Egyptian state prosecutors have decided to tackle the most important human rights charges first, however, fining Mubarak and two other former officials a total of over $90 million for cutting the internet for five days at the end of January. Mubarak was fined $34 million, former interior minister Habib al-Adly $53m, and former prime minister Ahmed Nazif $7m. Interestingly, the state has the right to increase each fine, which must be paid from the vast private accounts of the officials, if the financial damages of the shut down continue to rise throughout the year.

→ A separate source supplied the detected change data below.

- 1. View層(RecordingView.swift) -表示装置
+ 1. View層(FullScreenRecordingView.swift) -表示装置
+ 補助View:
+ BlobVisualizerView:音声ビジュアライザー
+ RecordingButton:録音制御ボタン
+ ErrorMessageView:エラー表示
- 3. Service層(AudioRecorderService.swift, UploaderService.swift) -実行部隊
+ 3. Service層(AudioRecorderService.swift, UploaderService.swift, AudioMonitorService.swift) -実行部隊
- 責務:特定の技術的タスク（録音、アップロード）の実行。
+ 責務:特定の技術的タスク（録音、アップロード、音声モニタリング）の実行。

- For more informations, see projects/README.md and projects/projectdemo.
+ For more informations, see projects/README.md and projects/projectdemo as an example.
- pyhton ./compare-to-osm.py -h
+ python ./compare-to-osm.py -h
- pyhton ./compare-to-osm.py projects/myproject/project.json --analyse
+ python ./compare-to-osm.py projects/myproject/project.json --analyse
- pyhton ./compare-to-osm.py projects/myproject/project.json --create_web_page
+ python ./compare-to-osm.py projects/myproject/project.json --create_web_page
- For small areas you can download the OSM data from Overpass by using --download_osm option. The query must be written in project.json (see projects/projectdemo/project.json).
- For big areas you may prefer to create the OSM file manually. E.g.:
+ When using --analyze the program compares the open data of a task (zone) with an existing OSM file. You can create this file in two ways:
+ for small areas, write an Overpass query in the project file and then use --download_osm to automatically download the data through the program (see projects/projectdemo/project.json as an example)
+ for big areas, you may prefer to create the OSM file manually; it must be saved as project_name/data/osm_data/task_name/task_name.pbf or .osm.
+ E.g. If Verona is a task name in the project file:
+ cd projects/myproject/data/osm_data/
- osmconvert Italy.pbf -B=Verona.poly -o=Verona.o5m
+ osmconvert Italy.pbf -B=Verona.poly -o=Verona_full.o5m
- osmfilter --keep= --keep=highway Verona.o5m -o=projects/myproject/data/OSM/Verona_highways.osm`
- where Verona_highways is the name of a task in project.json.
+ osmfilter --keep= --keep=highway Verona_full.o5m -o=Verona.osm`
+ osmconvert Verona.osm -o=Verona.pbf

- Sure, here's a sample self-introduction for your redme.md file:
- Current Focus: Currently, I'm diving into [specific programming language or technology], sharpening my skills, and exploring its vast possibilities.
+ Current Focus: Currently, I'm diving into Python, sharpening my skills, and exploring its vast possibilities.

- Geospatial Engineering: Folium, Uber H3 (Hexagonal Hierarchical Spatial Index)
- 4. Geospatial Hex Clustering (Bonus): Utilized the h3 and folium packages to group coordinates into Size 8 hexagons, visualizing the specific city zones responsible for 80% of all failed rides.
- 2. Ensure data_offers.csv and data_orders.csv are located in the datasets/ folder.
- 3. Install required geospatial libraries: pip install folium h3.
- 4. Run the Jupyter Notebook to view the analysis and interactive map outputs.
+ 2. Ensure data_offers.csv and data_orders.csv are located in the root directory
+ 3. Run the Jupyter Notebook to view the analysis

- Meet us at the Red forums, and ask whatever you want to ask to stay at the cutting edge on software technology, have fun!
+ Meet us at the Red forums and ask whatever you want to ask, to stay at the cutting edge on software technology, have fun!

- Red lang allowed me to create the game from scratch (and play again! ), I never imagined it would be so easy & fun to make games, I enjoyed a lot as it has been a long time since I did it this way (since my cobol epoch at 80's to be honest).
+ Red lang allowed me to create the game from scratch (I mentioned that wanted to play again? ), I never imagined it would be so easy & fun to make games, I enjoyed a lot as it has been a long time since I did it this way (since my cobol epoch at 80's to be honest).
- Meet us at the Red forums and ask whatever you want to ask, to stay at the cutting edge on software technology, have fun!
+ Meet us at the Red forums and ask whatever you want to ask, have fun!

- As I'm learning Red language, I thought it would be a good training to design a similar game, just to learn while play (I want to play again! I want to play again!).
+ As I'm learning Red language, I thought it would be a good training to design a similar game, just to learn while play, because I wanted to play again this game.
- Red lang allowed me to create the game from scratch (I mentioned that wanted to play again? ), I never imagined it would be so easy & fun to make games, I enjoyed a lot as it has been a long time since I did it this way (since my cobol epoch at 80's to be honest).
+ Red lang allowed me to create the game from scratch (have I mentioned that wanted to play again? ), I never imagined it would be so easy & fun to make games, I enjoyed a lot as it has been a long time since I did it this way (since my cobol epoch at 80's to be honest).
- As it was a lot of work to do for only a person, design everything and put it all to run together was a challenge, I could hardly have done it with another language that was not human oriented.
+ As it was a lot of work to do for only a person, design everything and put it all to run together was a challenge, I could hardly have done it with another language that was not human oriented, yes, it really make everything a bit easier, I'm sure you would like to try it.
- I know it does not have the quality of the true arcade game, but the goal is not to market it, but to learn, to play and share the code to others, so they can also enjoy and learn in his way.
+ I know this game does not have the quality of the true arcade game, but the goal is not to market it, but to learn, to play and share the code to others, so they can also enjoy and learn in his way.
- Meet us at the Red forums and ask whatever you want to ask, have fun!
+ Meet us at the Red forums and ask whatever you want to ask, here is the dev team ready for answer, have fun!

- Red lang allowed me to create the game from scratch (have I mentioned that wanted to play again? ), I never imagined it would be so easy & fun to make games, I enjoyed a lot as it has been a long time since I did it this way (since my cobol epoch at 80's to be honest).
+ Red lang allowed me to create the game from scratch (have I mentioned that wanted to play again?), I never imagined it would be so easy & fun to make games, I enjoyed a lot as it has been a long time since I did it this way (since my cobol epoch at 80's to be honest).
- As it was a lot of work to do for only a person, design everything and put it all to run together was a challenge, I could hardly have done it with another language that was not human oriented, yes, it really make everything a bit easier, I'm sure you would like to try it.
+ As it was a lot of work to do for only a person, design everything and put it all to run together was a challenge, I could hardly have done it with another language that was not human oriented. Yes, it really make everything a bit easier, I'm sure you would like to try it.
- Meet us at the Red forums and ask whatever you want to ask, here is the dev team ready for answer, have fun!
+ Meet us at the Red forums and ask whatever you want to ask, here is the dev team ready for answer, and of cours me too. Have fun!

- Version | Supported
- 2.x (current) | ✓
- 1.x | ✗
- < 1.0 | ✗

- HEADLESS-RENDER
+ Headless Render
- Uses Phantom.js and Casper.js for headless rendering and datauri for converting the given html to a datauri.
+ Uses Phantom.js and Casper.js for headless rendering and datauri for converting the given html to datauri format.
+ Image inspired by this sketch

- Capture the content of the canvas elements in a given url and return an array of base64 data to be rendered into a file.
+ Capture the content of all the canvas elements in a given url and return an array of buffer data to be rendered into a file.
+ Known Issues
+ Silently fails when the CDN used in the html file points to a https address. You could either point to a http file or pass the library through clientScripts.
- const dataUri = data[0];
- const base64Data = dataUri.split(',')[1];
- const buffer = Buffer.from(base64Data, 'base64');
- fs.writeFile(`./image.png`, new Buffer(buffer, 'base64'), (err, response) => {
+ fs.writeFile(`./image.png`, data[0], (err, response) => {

With personal funds allegedly reaching nearly $70 billion, it seems as though Mubarak will be able to handle the fine even though his Swiss bank accounts have been frozen and the state has been able to seize many of the Mubarak family assets. Is it strange to think that the billions lost from the disruption of the tourism sector (as well as other vital parts of the Egyptian economy) could be easily recovered by fining the Mubarak family for his other crimes as well? Forget the death sentence – rather, fine the family $10 billion or so for shooting at and killing innocent protesters. I mean the man fights daily rumors about his death anyway. Might as well take all of his personal wealth that was essentially stolen through mass corruption and let him sit alone in a prison cell for the last month or so of his life.
(Of course, then there would be all types of distribution problems that would most likely lead to another round of mass corruption, protests, revolution, government overthrow, etc [see: Libya]. But imagine how nice it would be to have an influx of several billion dollars to create and vastly expand the nonexistent social support programs to the 40 million Egyptians who live under $2 a day.)